Decant: The act of pouring an older wine carefully from a bottle in which loose sediment would otherwise become stirred up. After carefully pouring off the clear wine into a pitcher until only the sediment remains behind, the sediment can be rinsed out of the bottle. Then the decanted wine can be returned to the clean bottle for serving. Decanting is most often done within 1 hour of serving. It is almost never necessary to remove sediment from wines that have been in bottle for less than three or four years.

Demi-sec: Champagne term signifying that the product is medium-sweet. See Extra-Dry.

Dessert wine: Any class of sweet wines, fortified or not to higher alcohol content, which are served with desserts or as after dinner drinks. Common dessert wines are Ports, Sherries and sweet wines like that of Sauternes or any wine made using the Botrytis Cinerea method.

Disgorging (Degorgement): In processing, disgorging is the act of removing the frozen plug of ice (containing spent yeast) from a bottle of Champagne or Sparkling Wine, after riddling. Disgorging takes place on a disgorging line just prior to adding dosage and the final corking of the finished bottle of champagne. See Dosage.

Dosage: The few ounces of wine, often sweetened, which is added to each bottle of Champagne after disgorging to make up for the liquid volume lost by disgorging. The sugar in the sweetened wine causes a second fermentation with the remaining yeast which causes the high pressure of CO2 (the fizz!).

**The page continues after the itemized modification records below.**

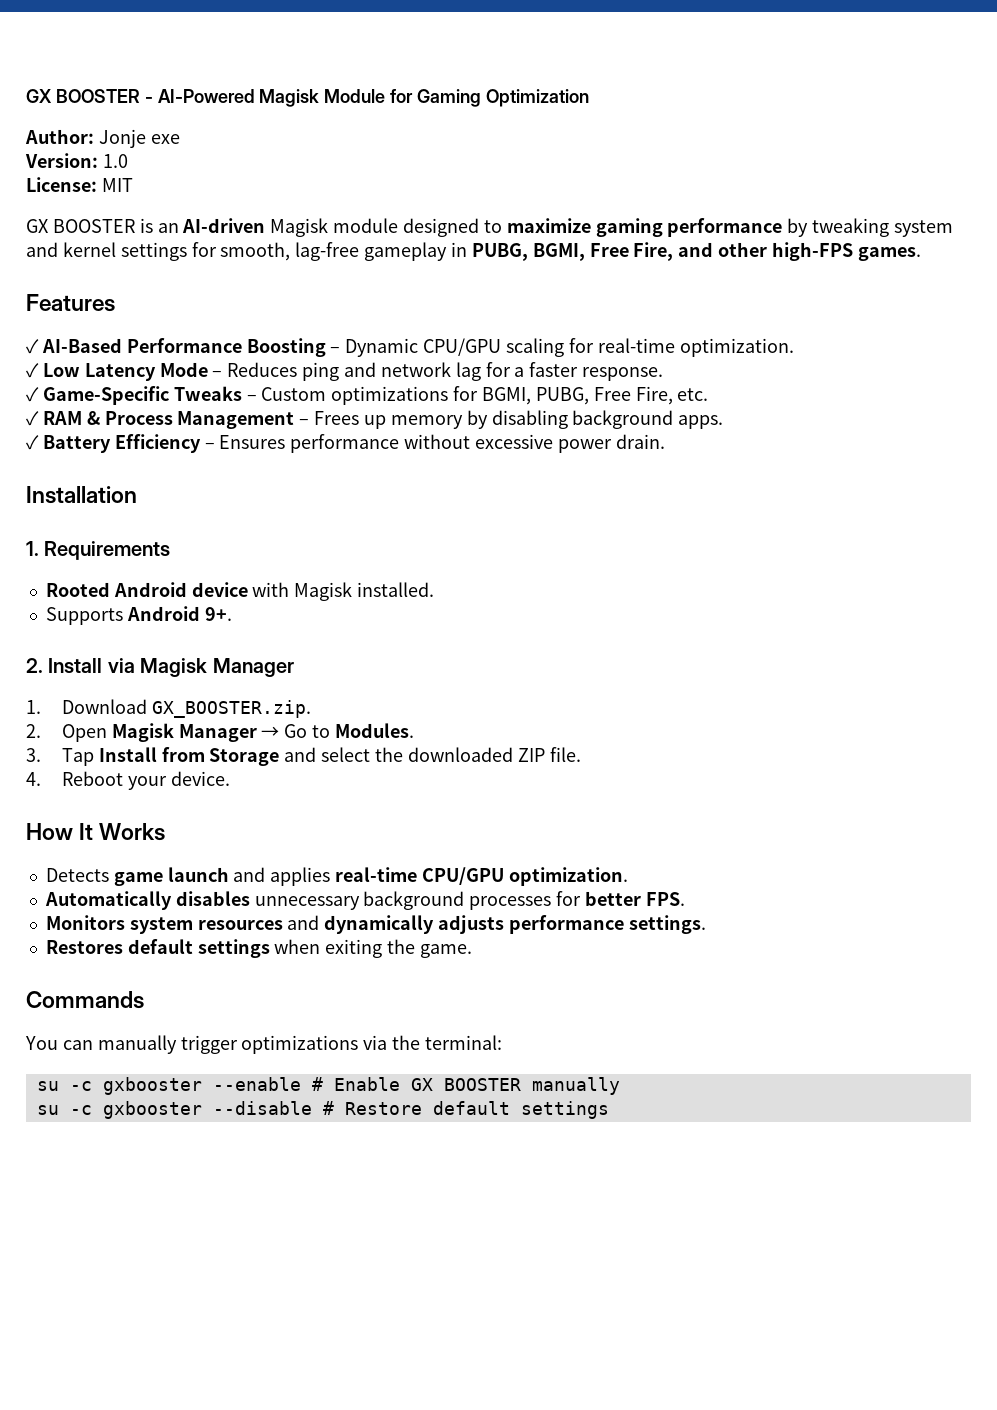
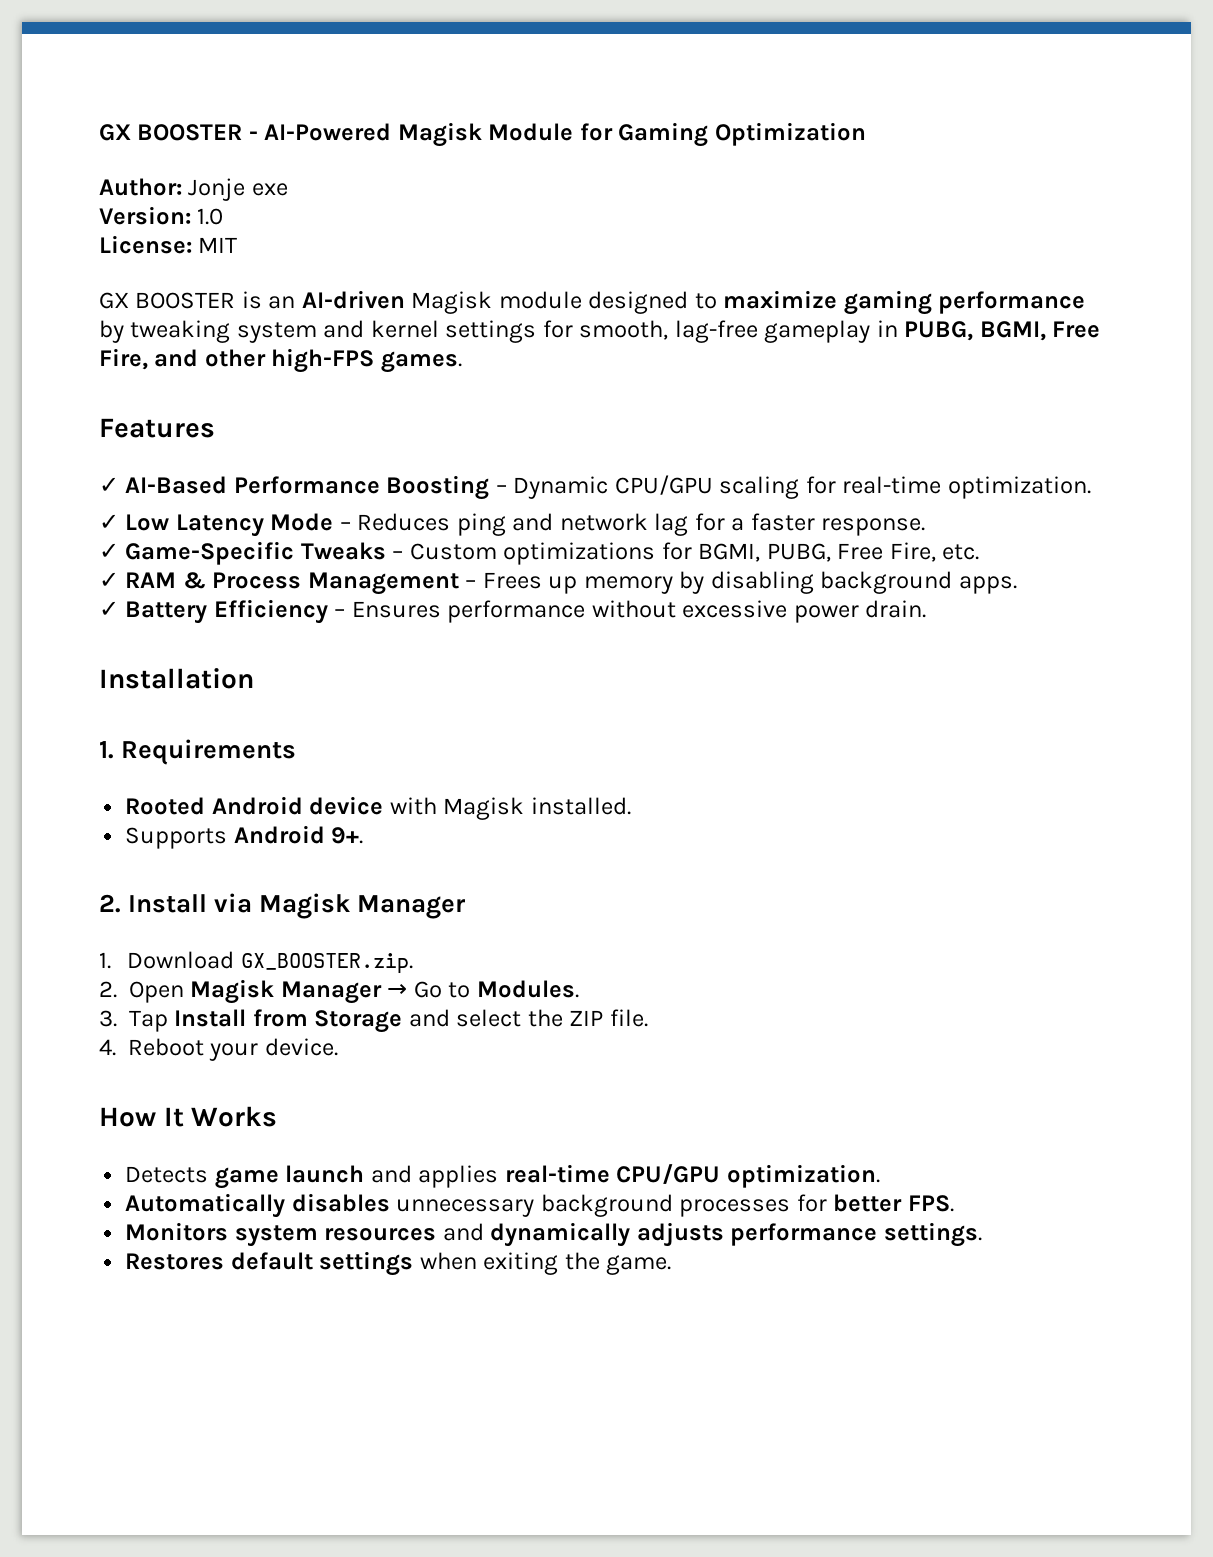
- 3. Tap Install from Storage and select the downloaded ZIP file.
+ 3. Tap Install from Storage and select the ZIP file.
- Commands
- You can manually trigger optimizations via the terminal:
- su -c gxbooster --enable # Enable GX BOOSTER manually
- su -c gxbooster --disable # Restore default settings

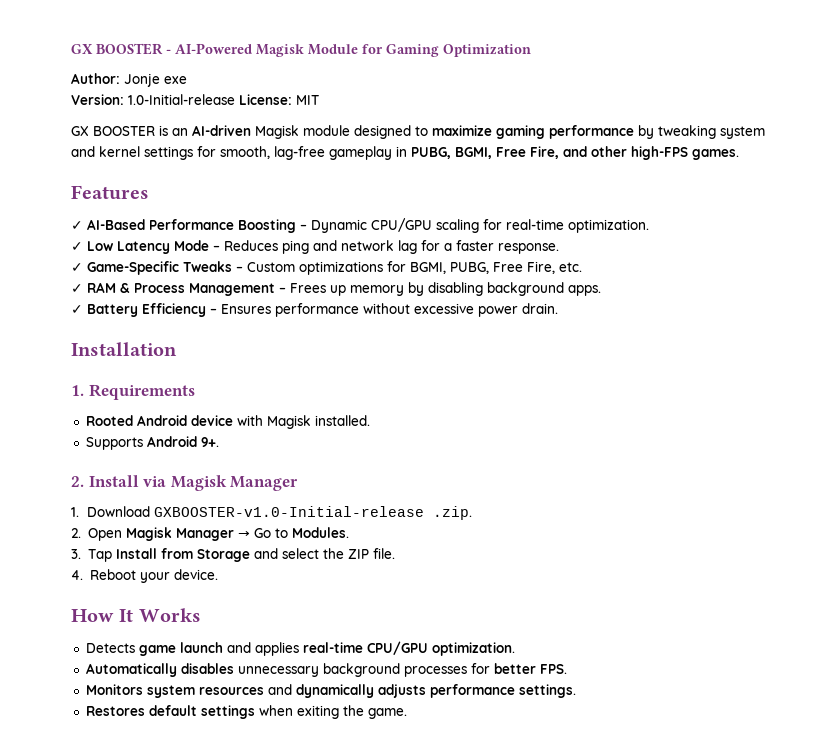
- Version: 1.0
- License: MIT
+ Version: 1.0-Initial-release License: MIT
- 1. Download GX_BOOSTER.zip.
+ 1. Download GXBOOSTER-v1.0-Initial-release .zip.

Douro: A major river in northernPortugal flowing westward into the Atlantic Ocean at theport ofOporto. It passes through one of the most picturesque and dramatic river valleys in the world, which is the region of Port wines.

Downey Mildew: A fungus that affect the leaves and stems of a vine.

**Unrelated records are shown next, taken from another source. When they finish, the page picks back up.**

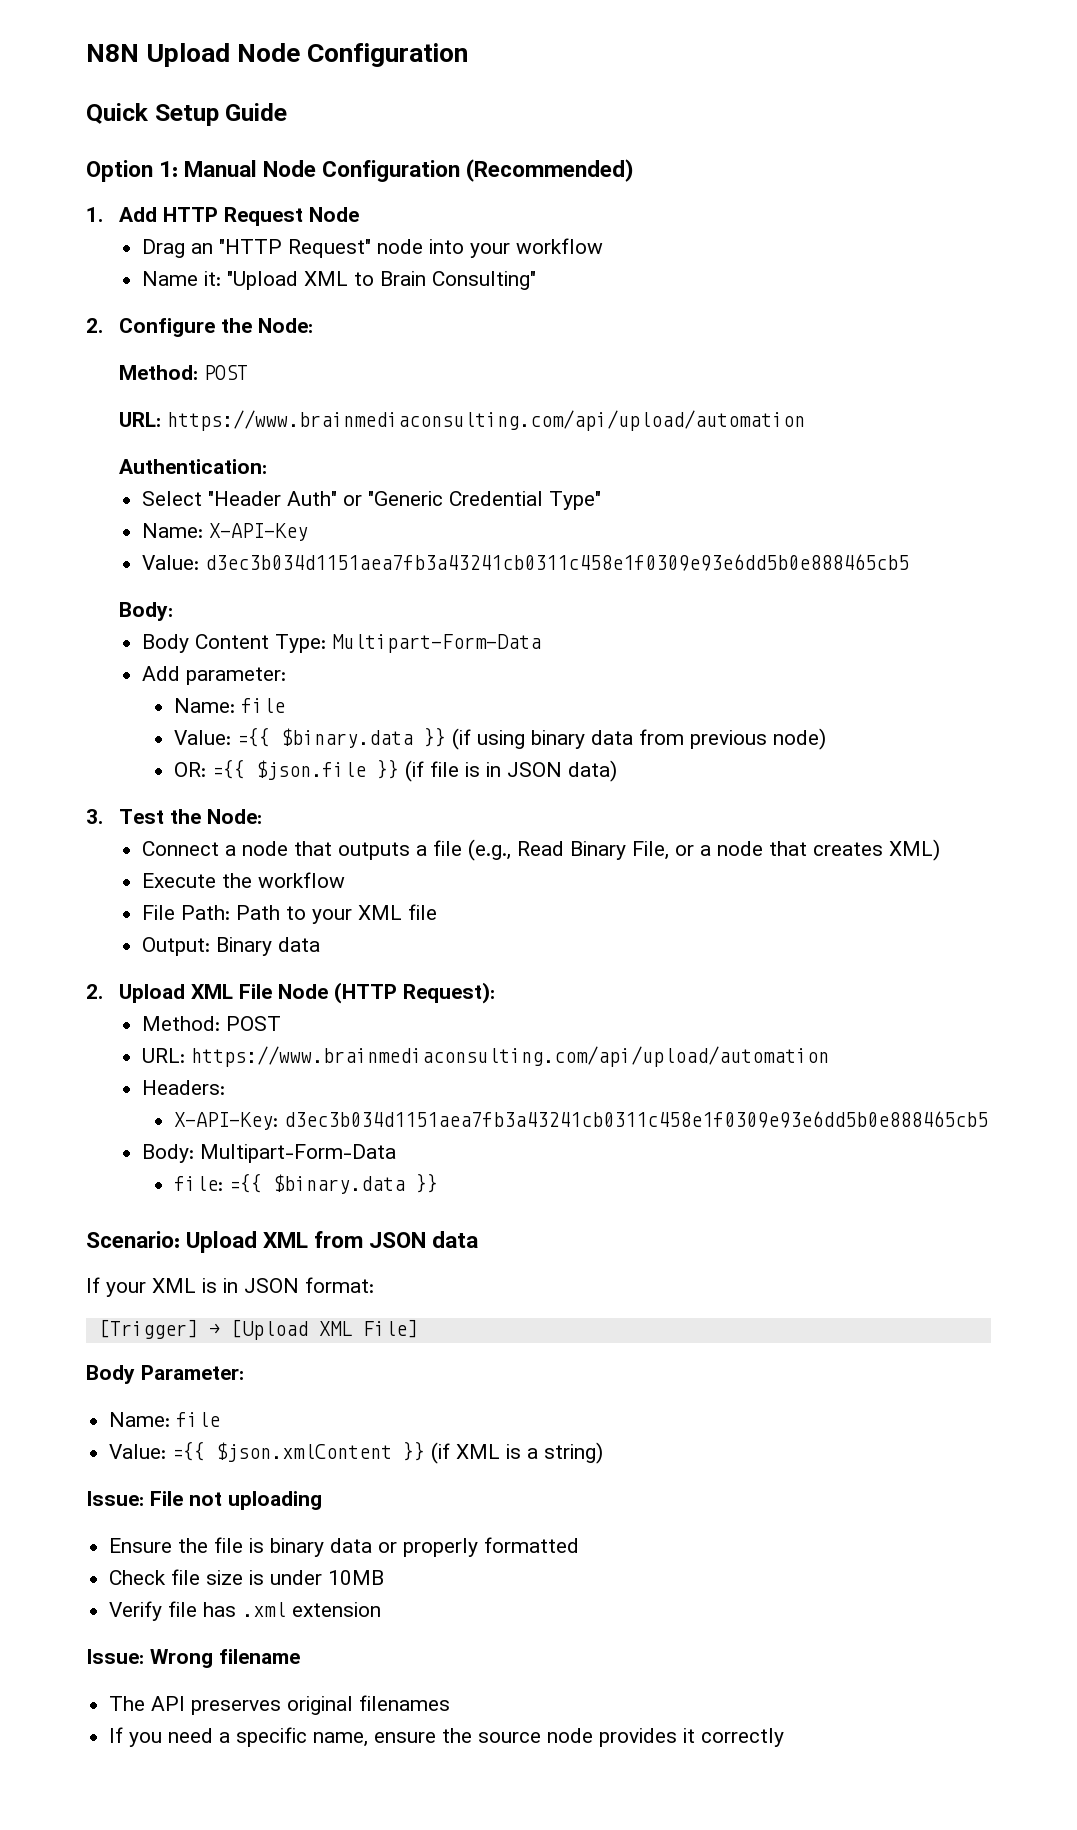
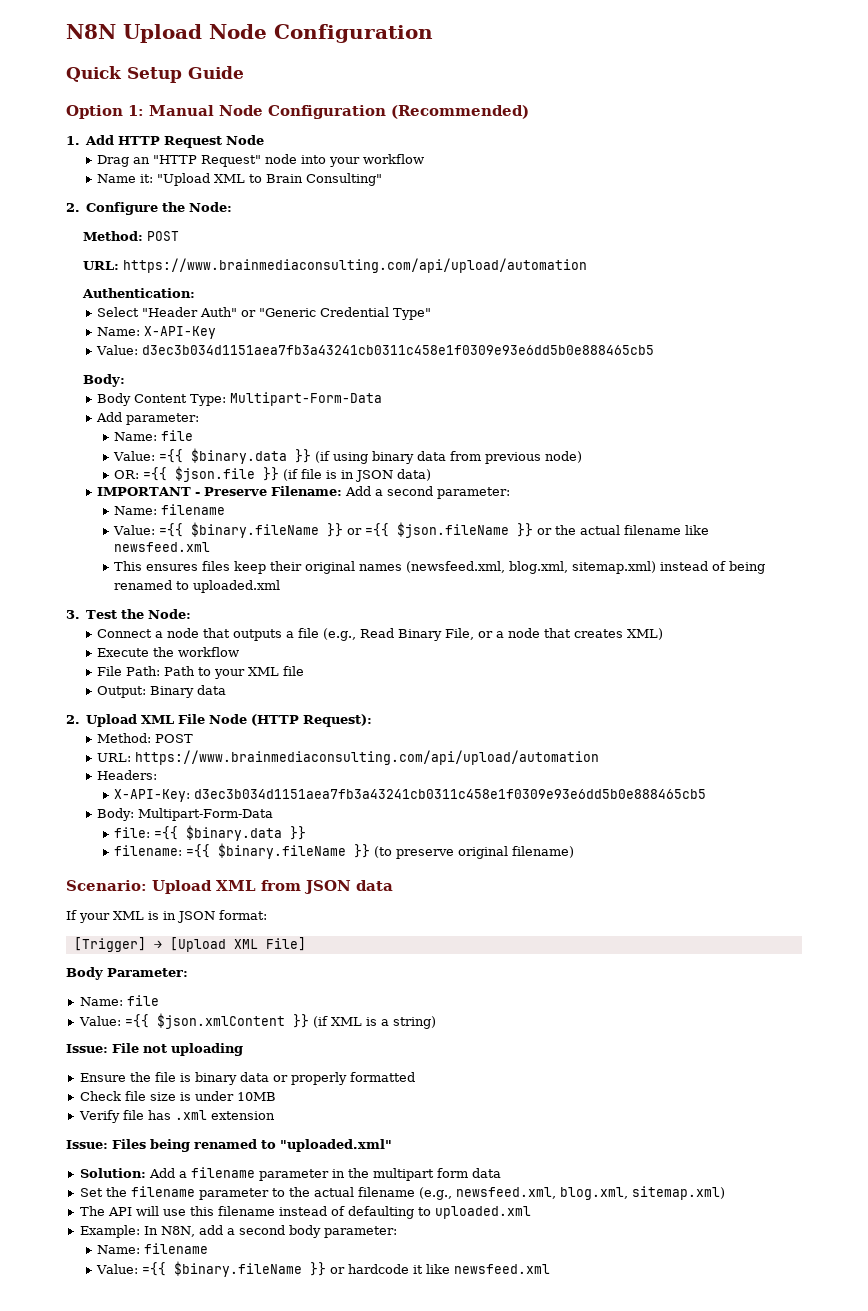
+ IMPORTANT - Preserve Filename: Add a second parameter:
+ Name: filename
+ Value: ={{ $binary.fileName }} or ={{ $json.fileName }} or the actual filename like newsfeed.xml
+ This ensures files keep their original names (newsfeed.xml, blog.xml, sitemap.xml) instead of being renamed to uploaded.xml
+ filename: ={{ $binary.fileName }} (to preserve original filename)
- Issue: Wrong filename
- The API preserves original filenames
- If you need a specific name, ensure the source node provides it correctly
+ Issue: Files being renamed to "uploaded.xml"
+ Solution: Add a filename parameter in the multipart form data
+ Set the filename parameter to the actual filename (e.g., newsfeed.xml, blog.xml, sitemap.xml)
+ The API will use this filename instead of defaulting to uploaded.xml
+ Example: In N8N, add a second body parameter:
+ Name: filename
+ Value: ={{ $binary.fileName }} or hardcode it like newsfeed.xml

Dry: In the wine world, dry is never the opposite of wet. Whether in a fermentation tank or in a wine glass, dry means the complete absence of sugar in the wine. That's all that it means. (Do not confuse sugar, indicated at the tip of your tongue, with crisp acidity found in white wines, indicated by with a mouth watering affect on your lower outer gums.) The German equivalent is trocken (Dry) or halbtroken (Off Dry).